Similar to violence, sex is often censored whether in conversations or movies and portrayed as something taboo.

Consequently, many parents get protective when it comes to striking up a sex-related conversation because they believe sex will cause trauma and take away their child’s innocence.

However, their innocence has nothing to do with their sexuality and a lot of children actually experience sex-related thoughts and emotions and begin to masturbate before they reach double digits.

If we put sex in the same category as violence, we are supporting the belief that intercourse is a violent act and confirming the wrong messages pornography sends.

But, is this what we want our youngsters to believe? Do you really believe that sex is always violent?

Young girls may easily start to think that sex will make them “less pure” and that sex is nothing more than a violation of women.

There’s no doubt that children do not yet posses the emotional maturity to understand what a sexual relationship encompasses, but they can and will learn and hearing about sex will not scar them.
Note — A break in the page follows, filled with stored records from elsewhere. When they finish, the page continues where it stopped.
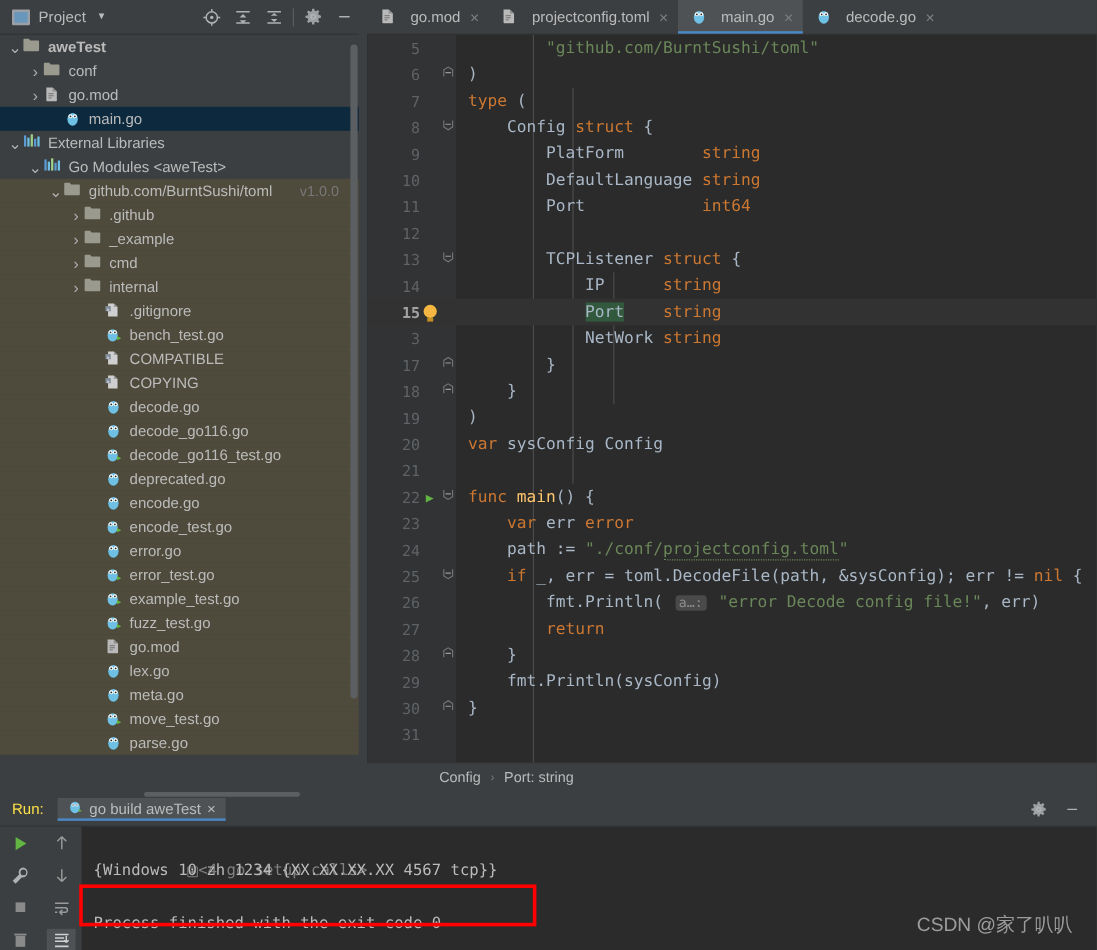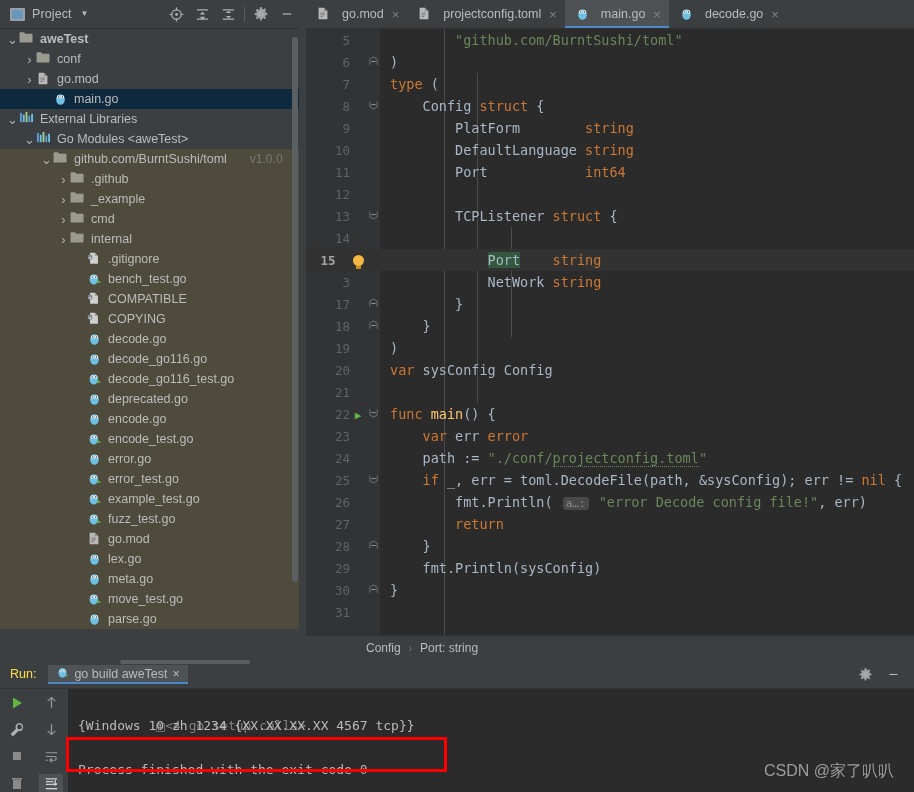--- a/index.html
+++ b/index.html
@@ -784,6 +784,7 @@
           <span class="gnum">14</span>
           <span class="gmark">&nbsp;</span>
           <span class="fold">&nbsp;</span>
+          <span class="codetext"><span>&nbsp;&nbsp;&nbsp;&nbsp;&nbsp;&nbsp;&nbsp;&nbsp;&nbsp;&nbsp;&nbsp;&nbsp;</span><span class="id">IP&nbsp;&nbsp;&nbsp;&nbsp;&nbsp;&nbsp;</span><span class="k">string</span></span>
         </div>
         <div class="cline hl">
           <span class="gnum">15</span>

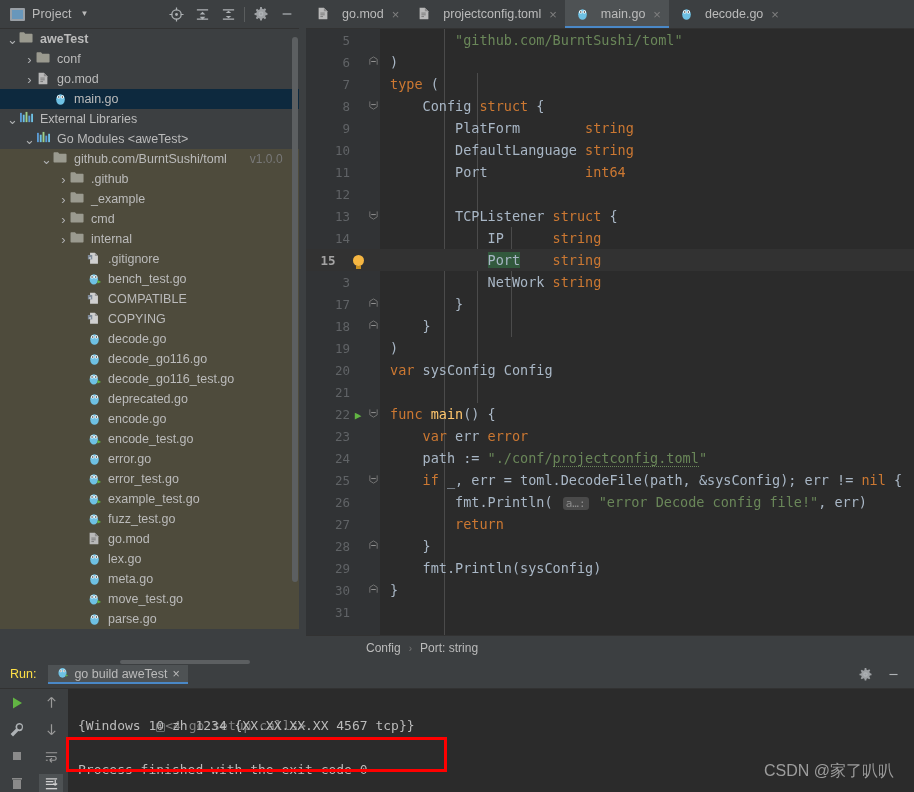--- a/index.html
+++ b/index.html
@@ -111,7 +111,7 @@
     width: 44px; text-align: right; color: #606366; font-size: 12.5px;
     font-family: "DejaVu Sans Mono", monospace; flex: none;
   }
-  .cline.hl .gnum { color: #a4a3a3; font-weight: bold; text-align: center; }
+  .cline.hl .gnum { color: #a4a3a3; font-weight: bold; }
   .gmark { position: relative; z-index: 2; width: 16px; flex: none; text-align: center; }
   .fold { position: relative; z-index: 2; width: 14px; flex: none; text-align: center; }
   .codetext {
On the contrary, it teaches them valuable lessons, for example, that there is nothing wrong in making each other feel good when you are in a loving relationship and connecting in the most intimate way with someone we trust and love.

     3. Start the sex talk before puberty

The longer we leave sex talks with our daughters the more uncomfortable the situation may become. If we are open about it and want to help our child, there is nothing to feel uneasy about.

The more you talk about sex, the less mystical and less “frightening” it becomes for both sides. Moreover, the sooner you do it, the better will both sides feel.

Your daughter needs to hear from you the most important things about sex such as birth control and how to practice safe sex, but also feel free to ask any questions she may have.

When should parents start talking about sex with their children? Does this need to be a one-time conversation or ongoing talks?

Many experts agree that starting at a young age and having regular conversations as the child grows up is usually the best approach.

And, ideally the conversations start before puberty because you will establish your openness about these topics and make your children more comfortable when sex-related questions and talks come up.

Talk to them about consent and what it means to be in a healthy relationship. Point out that sexual intercourse requires their consent. Explain them how to best protect themselves from sexual pressure and violence.

If your daughter is not really open to talk about sex, ease them into the conversation by sharing your own sexual experience.

Strive to teach your daughter to be a good risk evaluator and make good decisions by developing her inner voice. If something just doesn’t feel right, then it probably isn’t.

     4. “Offer” her more than biology

During their younger years, children may be satisfied with the physical and biological facts concerning sex; however, as they grow up, you need to explain other important things too.